Mohammad Hafeez (right) scored a gutsy hundred after being dropped in the last Test © Getty Images
Mohammad Hafeez (right) scored a gutsy hundred after being dropped in the last Test © Getty Images

Pakistan finished on a commanding score of 281 for three at the end of the opening day of the third and final Test, with Mohammad Hafeez’s blistering century being the highlight of the innings so far. Amit Banerjee takes an analytical look at the innings.

The ongoing Test series between Pakistan and New Zealand has seen the former carry their dominating form over from the recently concluded against Australia, which the Pakistanis won 2-0. Except for a brief fightback displayed by New Zealand in the second Test, which turned out to be a hard-fought draw, the current series has been about Pakistan excelling in all departments. The first innings of the third and final Test was no exception either.

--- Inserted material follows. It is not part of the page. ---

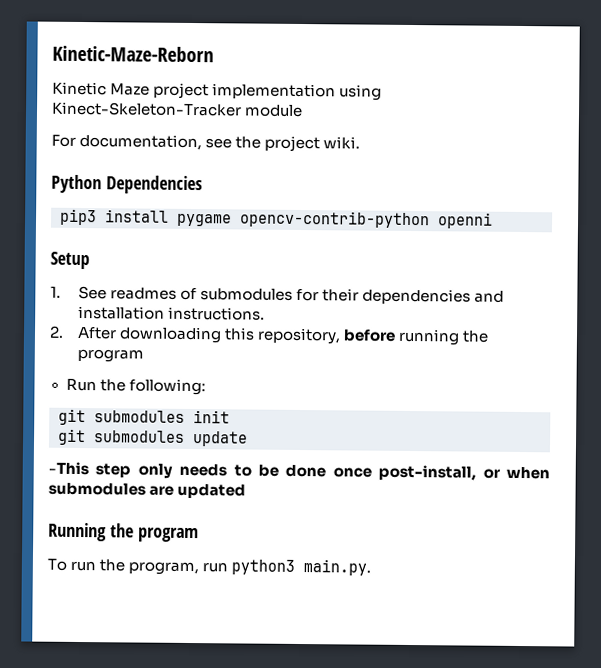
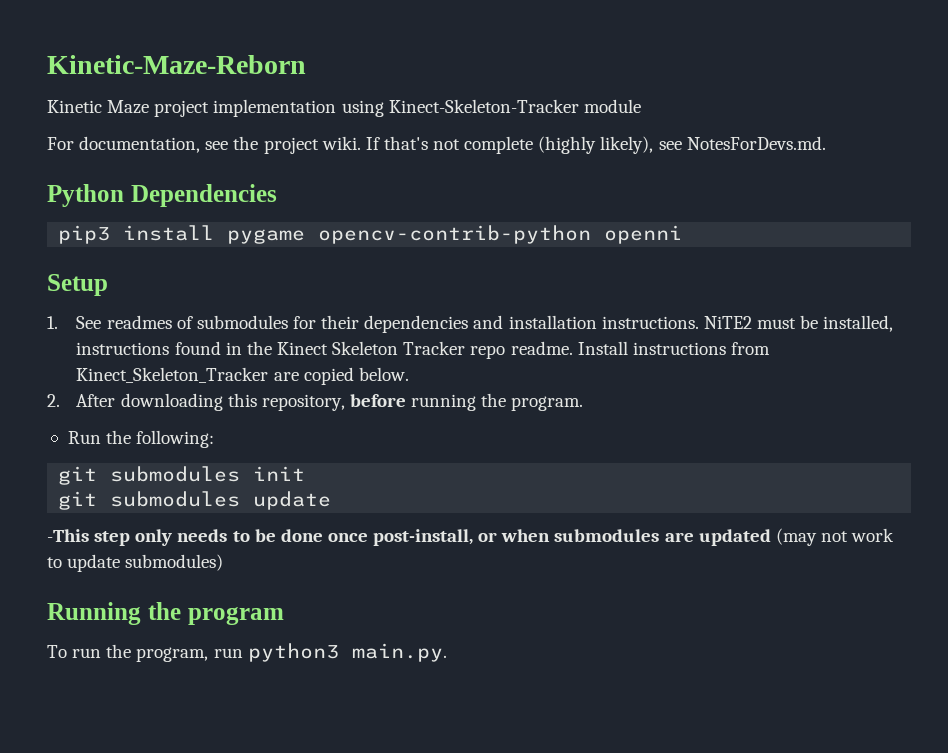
(361, 142) none -> [365,136,826,154] If that's not complete (highly likely), see NotesForDevs.md.
(265, 313) none -> [703,315,894,332] [76,341,770,359] [76,367,409,385] NiTE2 must be installed, instructions found in the Kinect Skeleton Tracker repo readme. Install instructions from Kinect_Skeleton_Tracker are copied below.
[76,348,144,363] program -> [511,396,584,411] program.
(247, 491) none -> [775,528,895,546] [47,554,224,572] (may not work to update submodules)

Pakistan won the toss and chose to bat, looking forward to letting their batting arsenal feast on a track that had a treasure of runs buried underneath it. The match started off in remarkable style, with Mohammad Hafeez hitting the first ball for a four towards third-man. While Hafeez was making most of the runs, Shan Masood, who had been brought in as a replacement for the injured Ahmed Shehzad, could not make much of a mark as he was dismissed for a petty score of 12 off the bowling of Mark Craig.

The second-wicket partnership between Hafeez and Azhar Ali was worth 87 runs, though Ali could not register another big score like his previous innings and fell for 39. Younis Khan, who had a remarkable series against Australia and scored a century in the first Test, was dismissed on five off the bowling of Daniel Vettori. This should not however deter the veteran batsman, who has defied his critics with an impressive string of performances over the year.

Beyond Younis’ dismissal, it was a Pakistani batting show all the way. Hafeez picked on the bowlers at will, playing strokes all over the park to collect 20 fours and three sixes. ‘Professor’, as he is known amongst his team-mates, justified his spot as an ideal opener for Pakistan along with Ahmed Shehzad, and should be a batting mainstay for the World Cup squad along with the likes of Misbah, Younis, Shehzad, Azhar and Sarfraz Ahmed. Skipper Misbah showed steady support from the non-striker’s end, scoring 38 from 107 balls. Pakistan were well-positioned to put up a big total on the second day of the Test and, following which the Pakistan bowling duo of Zulfiqar Babar and Yasir Shah should be able to target the Kiwi batsmen at free will.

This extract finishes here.